Find the line that contains "discount: 20% = 233.90 -> 20% = 231.07" in the entries below. Write out that line and all that follow it, unchanged and alone.

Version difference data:
—————

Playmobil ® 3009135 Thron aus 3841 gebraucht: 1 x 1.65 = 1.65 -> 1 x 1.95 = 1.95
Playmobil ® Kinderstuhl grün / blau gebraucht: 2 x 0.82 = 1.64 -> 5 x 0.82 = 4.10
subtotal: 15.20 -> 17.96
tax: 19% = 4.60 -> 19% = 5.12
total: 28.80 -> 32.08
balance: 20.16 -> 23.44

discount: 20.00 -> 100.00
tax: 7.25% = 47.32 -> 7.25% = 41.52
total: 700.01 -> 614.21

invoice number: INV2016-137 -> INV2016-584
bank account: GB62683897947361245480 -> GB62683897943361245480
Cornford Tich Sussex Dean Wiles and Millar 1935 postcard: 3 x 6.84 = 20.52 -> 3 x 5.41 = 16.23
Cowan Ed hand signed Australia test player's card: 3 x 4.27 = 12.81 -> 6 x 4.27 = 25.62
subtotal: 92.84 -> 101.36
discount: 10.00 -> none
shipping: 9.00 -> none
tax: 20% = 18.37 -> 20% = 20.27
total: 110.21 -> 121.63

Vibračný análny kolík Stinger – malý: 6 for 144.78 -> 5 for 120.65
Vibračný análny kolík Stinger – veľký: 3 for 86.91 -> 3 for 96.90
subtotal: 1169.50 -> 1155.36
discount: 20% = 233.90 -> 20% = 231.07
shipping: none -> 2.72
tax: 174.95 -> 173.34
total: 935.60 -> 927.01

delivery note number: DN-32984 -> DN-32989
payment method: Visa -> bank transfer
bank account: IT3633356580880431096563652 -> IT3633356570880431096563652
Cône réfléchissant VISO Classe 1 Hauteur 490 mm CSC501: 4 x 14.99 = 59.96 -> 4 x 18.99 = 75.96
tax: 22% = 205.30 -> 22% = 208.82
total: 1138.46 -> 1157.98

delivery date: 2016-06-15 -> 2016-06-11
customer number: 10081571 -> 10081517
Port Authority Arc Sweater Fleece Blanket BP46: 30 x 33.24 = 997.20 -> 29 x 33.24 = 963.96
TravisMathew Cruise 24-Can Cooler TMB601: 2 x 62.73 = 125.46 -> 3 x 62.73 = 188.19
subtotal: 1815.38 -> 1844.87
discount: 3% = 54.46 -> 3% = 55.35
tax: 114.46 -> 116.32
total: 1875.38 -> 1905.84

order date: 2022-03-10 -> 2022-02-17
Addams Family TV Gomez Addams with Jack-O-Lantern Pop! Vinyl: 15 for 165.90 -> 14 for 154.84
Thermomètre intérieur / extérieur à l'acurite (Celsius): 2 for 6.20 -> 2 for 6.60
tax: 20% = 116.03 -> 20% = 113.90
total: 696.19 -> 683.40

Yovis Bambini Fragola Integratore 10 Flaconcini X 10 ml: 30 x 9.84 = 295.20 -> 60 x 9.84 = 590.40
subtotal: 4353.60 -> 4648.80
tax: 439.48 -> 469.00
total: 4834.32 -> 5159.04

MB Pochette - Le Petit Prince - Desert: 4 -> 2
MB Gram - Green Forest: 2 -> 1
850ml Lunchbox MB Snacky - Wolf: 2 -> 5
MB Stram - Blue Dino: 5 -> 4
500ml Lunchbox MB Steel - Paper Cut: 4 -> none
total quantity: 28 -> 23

—————

# Exercise output
discount: 20% = 233.90 -> 20% = 231.07
shipping: none -> 2.72
tax: 174.95 -> 173.34
total: 935.60 -> 927.01

delivery note number: DN-32984 -> DN-32989
payment method: Visa -> bank transfer
bank account: IT3633356580880431096563652 -> IT3633356570880431096563652
Cône réfléchissant VISO Classe 1 Hauteur 490 mm CSC501: 4 x 14.99 = 59.96 -> 4 x 18.99 = 75.96
tax: 22% = 205.30 -> 22% = 208.82
total: 1138.46 -> 1157.98

delivery date: 2016-06-15 -> 2016-06-11
customer number: 10081571 -> 10081517
Port Authority Arc Sweater Fleece Blanket BP46: 30 x 33.24 = 997.20 -> 29 x 33.24 = 963.96
TravisMathew Cruise 24-Can Cooler TMB601: 2 x 62.73 = 125.46 -> 3 x 62.73 = 188.19
subtotal: 1815.38 -> 1844.87
discount: 3% = 54.46 -> 3% = 55.35
tax: 114.46 -> 116.32
total: 1875.38 -> 1905.84

order date: 2022-03-10 -> 2022-02-17
Addams Family TV Gomez Addams with Jack-O-Lantern Pop! Vinyl: 15 for 165.90 -> 14 for 154.84
Thermomètre intérieur / extérieur à l'acurite (Celsius): 2 for 6.20 -> 2 for 6.60
tax: 20% = 116.03 -> 20% = 113.90
total: 696.19 -> 683.40

Yovis Bambini Fragola Integratore 10 Flaconcini X 10 ml: 30 x 9.84 = 295.20 -> 60 x 9.84 = 590.40
subtotal: 4353.60 -> 4648.80
tax: 439.48 -> 469.00
total: 4834.32 -> 5159.04

MB Pochette - Le Petit Prince - Desert: 4 -> 2
MB Gram - Green Forest: 2 -> 1
850ml Lunchbox MB Snacky - Wolf: 2 -> 5
MB Stram - Blue Dino: 5 -> 4
500ml Lunchbox MB Steel - Paper Cut: 4 -> none
total quantity: 28 -> 23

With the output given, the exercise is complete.